=== Section Start ===

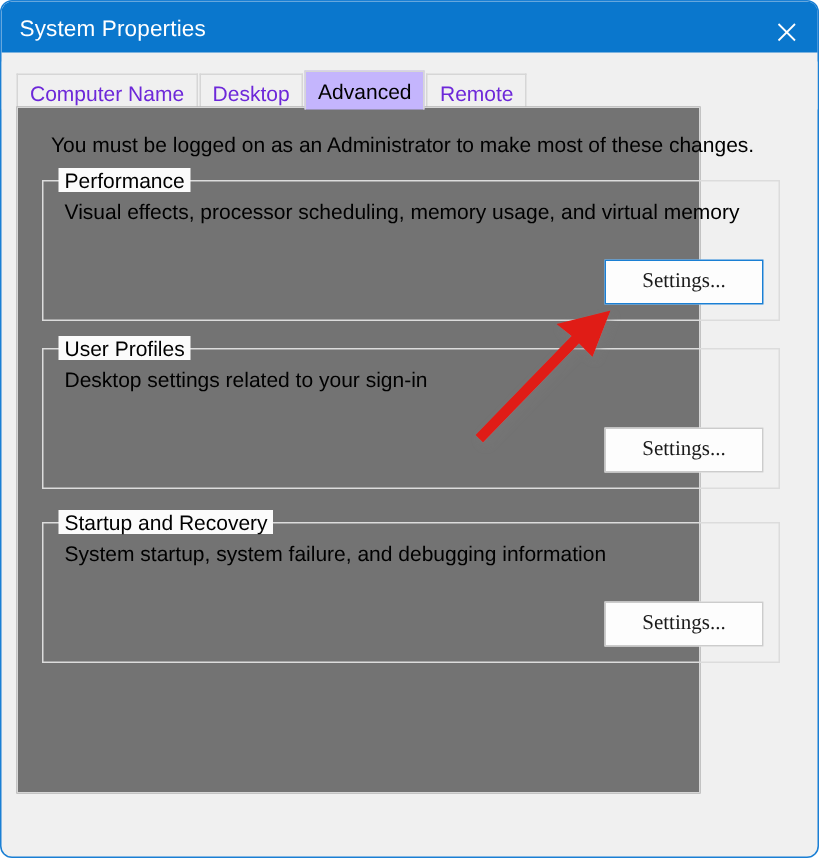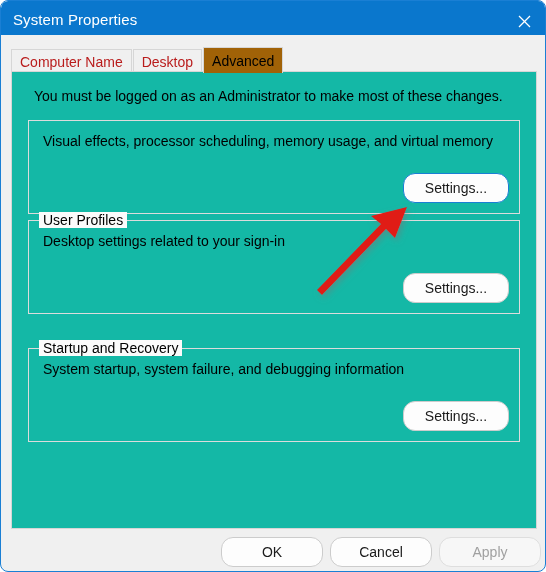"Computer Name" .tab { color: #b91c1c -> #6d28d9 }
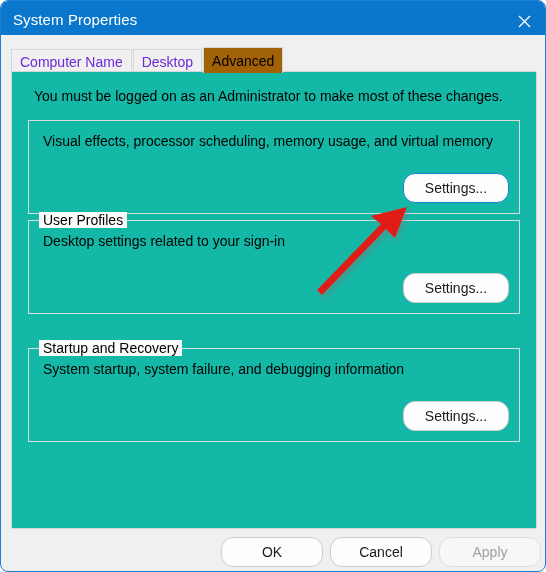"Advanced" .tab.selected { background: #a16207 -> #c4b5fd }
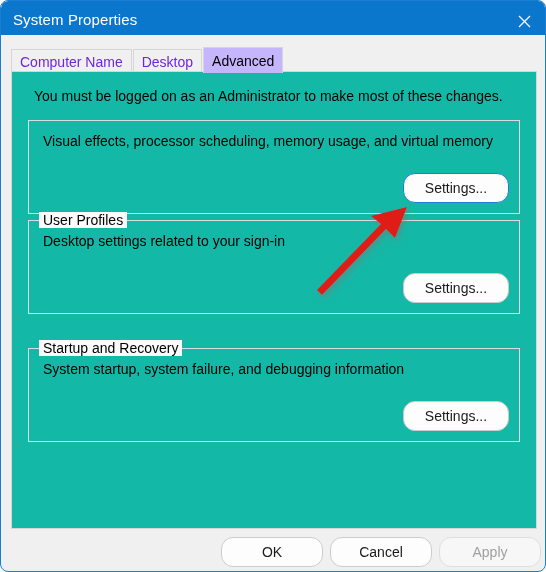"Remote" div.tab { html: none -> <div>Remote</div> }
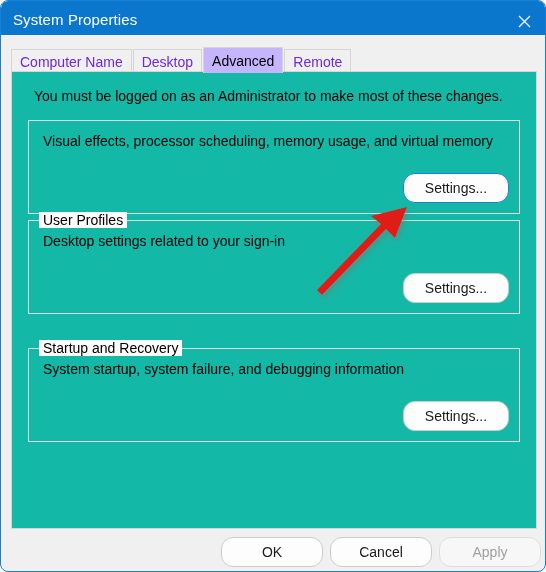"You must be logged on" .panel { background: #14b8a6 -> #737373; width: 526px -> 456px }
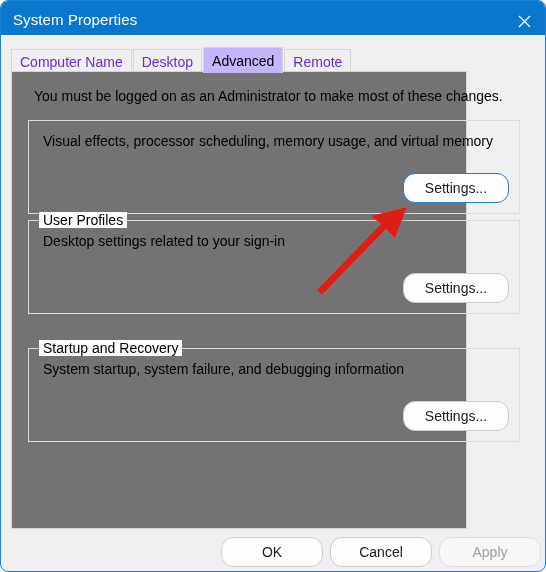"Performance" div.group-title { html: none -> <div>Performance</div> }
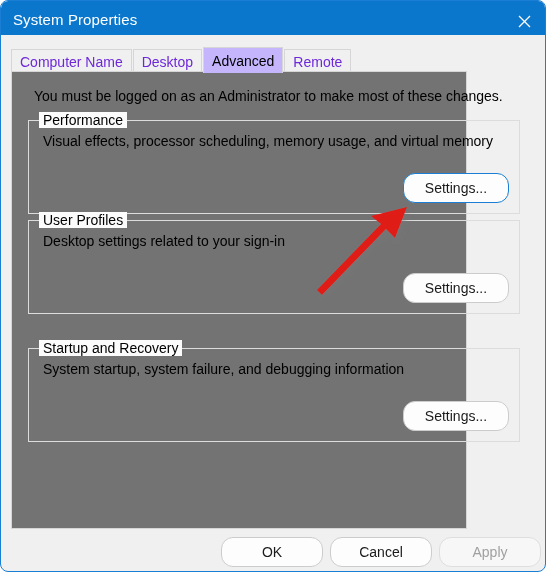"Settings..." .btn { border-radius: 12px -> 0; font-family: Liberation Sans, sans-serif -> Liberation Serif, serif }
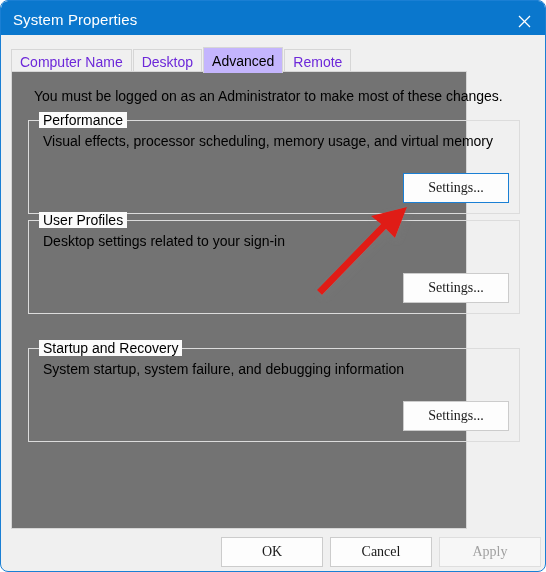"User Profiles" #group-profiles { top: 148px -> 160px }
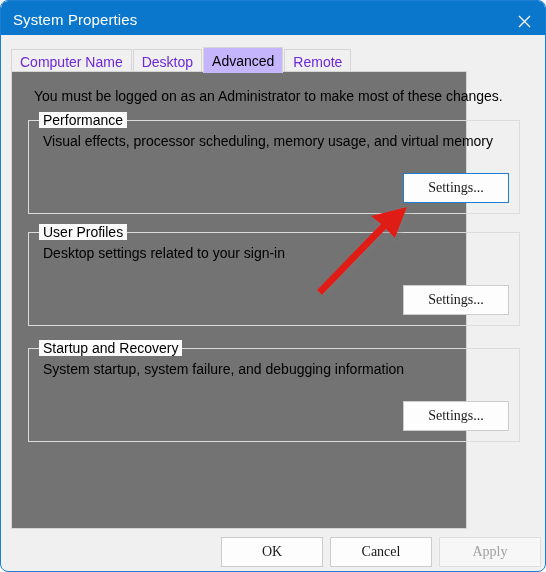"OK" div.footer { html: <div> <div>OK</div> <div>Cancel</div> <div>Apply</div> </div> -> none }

=== Section End ===
=== Section Start ===

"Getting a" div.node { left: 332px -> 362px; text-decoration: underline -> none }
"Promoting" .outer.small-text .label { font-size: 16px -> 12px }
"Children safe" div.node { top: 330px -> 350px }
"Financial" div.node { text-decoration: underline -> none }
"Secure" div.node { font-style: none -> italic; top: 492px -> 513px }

=== Section End ===

Look for the word "node" in the listing above and state how many lines have it; give the number and nothing else.

4